Fast multi-threaded content-dependent chunking deduplication for Buffers in C++ with a reference implementation in Javascript. Ships with extensive tests, a fuzz test and a benchmark.
npm install @ronomon/deduplication
@ronomon/deduplication
is an adaptation of FastCDC written for Node.js as a native addon in C++.
FastCDC is about 10× faster than the best of open-source Rabin-based CDC, and about 3× faster than the state-of-the-art Gear- and AE-based CDC, while achieving nearly the same deduplication ratio as the classic Rabin-based approach.
@ronomon/deduplication
achieves chunking speeds comparable to FastCDC, while the benchmark and performance results shown here also include the overhead of SHA-256 hashing:
CPU: Intel(R) Xeon(R) CPU E3-1230 V2 @ 3.30GHz
Cores: 8
Threads: 8
Files: 64 x 4194304 Bytes
============================================================
Chunk: 2048 Bytes (+1.42% E)
Ratio: 97.96%
Javascript: Latency: 196.375ms, Throughput: 160.36 MB/s
Native: Latency: 30.911ms, Throughput: 1028.49 MB/s
Chunk: 4096 Bytes (+7.57% E)
Ratio: 97.40%
Javascript: Latency: 164.572ms, Throughput: 192.70 MB/s
Native: Latency: 30.058ms, Throughput: 1073.74 MB/s
Chunk: 8192 Bytes (-1.76% E)
Ratio: 96.75%
Javascript: Latency: 150.184ms, Throughput: 211.03 MB/s
Native: Latency: 29.742ms, Throughput: 1086.78 MB/s
Chunk: 16384 Bytes (-4.88% E)
Ratio: 95.19%
Javascript: Latency: 142.566ms, Throughput: 222.58 MB/s
Native: Latency: 29.792ms, Throughput: 1091.20 MB/s
Chunk: 32768 Bytes (+20.57% E)
Ratio: 89.73%
Javascript: Latency: 139.043ms, Throughput: 227.68 MB/s
Native: Latency: 29.426ms, Throughput: 1104.67 MB/s
Chunk: 65536 Bytes (+3.61% E)
Ratio: 84.11%
Javascript: Latency: 138.047ms, Throughput: 229.63 MB/s
Native: Latency: 29.470ms, Throughput: 1100.15 MB/s
Chunk: 131072 Bytes (-16.45% E)
Ratio: 75.44%
Javascript: Latency: 135.161ms, Throughput: 233.42 MB/s
Native: Latency: 29.472ms, Throughput: 1100.15 MB/s
All chunking and hashing algorithms are executed asynchronously in the Node.js threadpool for multi-core throughput, without blocking the event loop. This effectively treats the event loop as the control plane and the threadpool as the data plane. Multiple source
buffers can be deduplicated across multiple threads by simply calling deduplicate()
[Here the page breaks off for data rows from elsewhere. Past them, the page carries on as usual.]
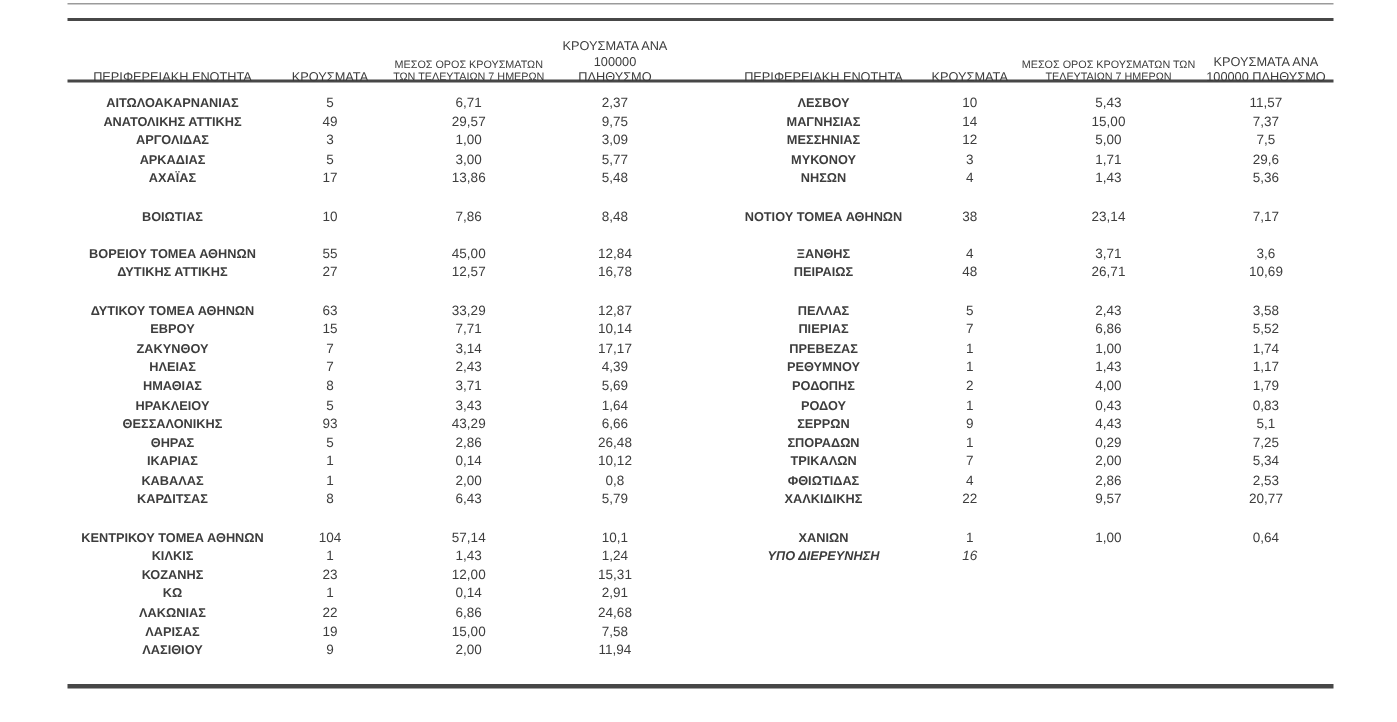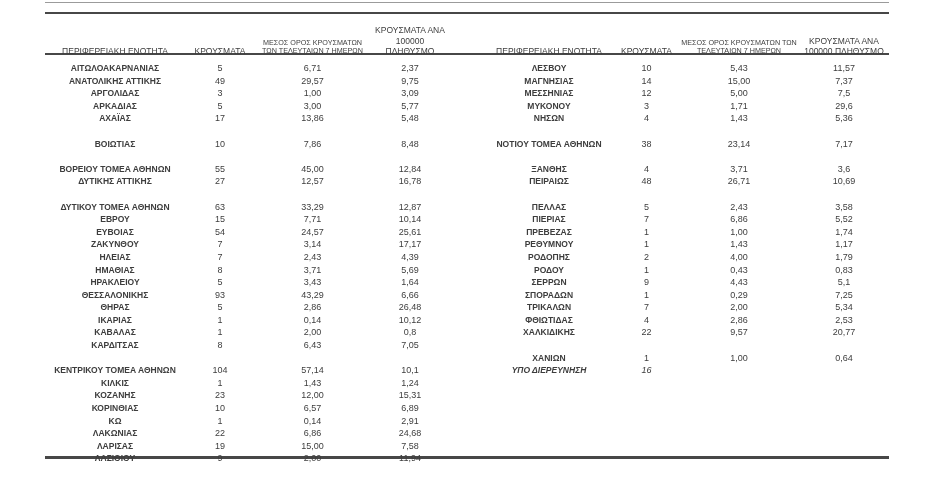--- a/index.html
+++ b/index.html
@@ -162,12 +162,6 @@
           <td>10,14</td>
         </tr>
         <tr>
-          <td class="c-region">ΕΥΒΟΙΑΣ</td>
-          <td>54</td>
-          <td>24,57</td>
-          <td>25,61</td>
-        </tr>
-        <tr>
           <td class="c-region">ΖΑΚΥΝΘΟΥ</td>
           <td>7</td>
           <td>3,14</td>

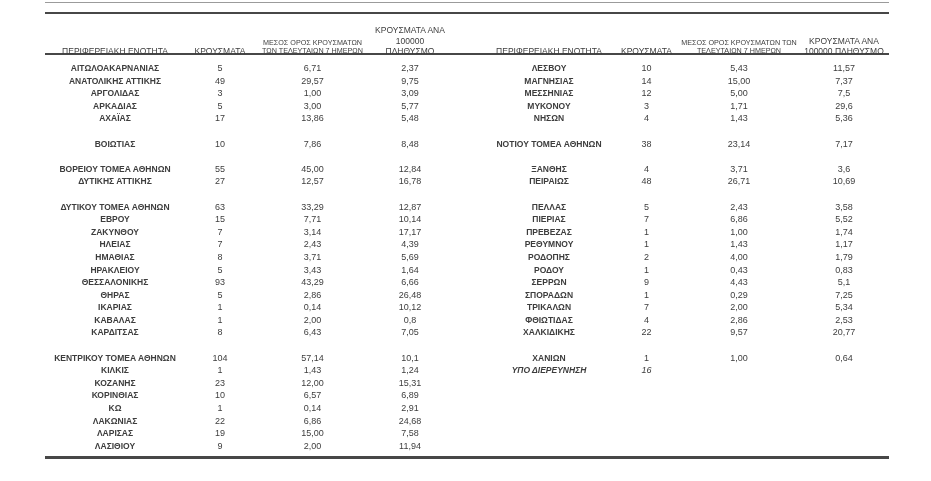--- a/index.html
+++ b/index.html
@@ -213,7 +213,7 @@
           <td class="c-region">ΚΑΡΔΙΤΣΑΣ</td>
           <td>8</td>
           <td>6,43</td>
-          <td>7,05</td>
+          <td>5,79</td>
         </tr>
         <tr>
           <td class="c-region"></td>

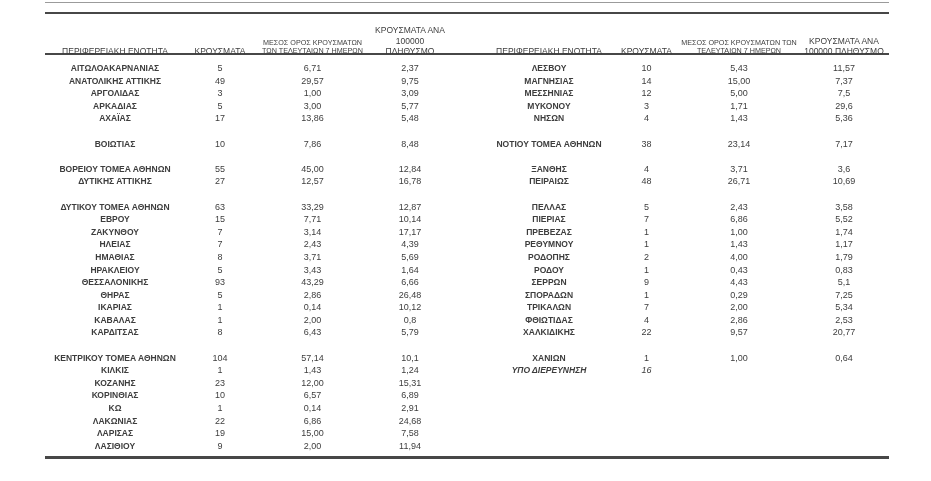--- a/index.html
+++ b/index.html
@@ -240,12 +240,6 @@
           <td>15,31</td>
         </tr>
         <tr>
-          <td class="c-region">ΚΟΡΙΝΘΙΑΣ</td>
-          <td>10</td>
-          <td>6,57</td>
-          <td>6,89</td>
-        </tr>
-        <tr>
           <td class="c-region">ΚΩ</td>
           <td>1</td>
           <td>0,14</td>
concurrently from the event loop. The number of deduplicate()
calls in flight will be limited by the size of the threadpool, and further calls to deduplicate()
will wait for these to finish before executing. Please see the crypto-async module for advice on increasing the size of the Node.js threadpool.
Compared to fixed size chunking, which fails to detect most of the same chunk cut-points when file content is shifted slightly, variable size content-dependent chunking can find most chunk cut-points no matter how the chunks move around. You can tune the absolute minimum
and maximum
chunk sizes required, as well as the expected average
chunk size required.
While content-dependent chunking is more CPU-intensive than fixed size chunking, the chunking algorithm of @ronomon/deduplication
can detect chunks at a rate of more than 1.5 GB per second per CPU core. This is significantly faster than the SHA-256 hashing algorithm, which is 2.5× slower by way of contrast.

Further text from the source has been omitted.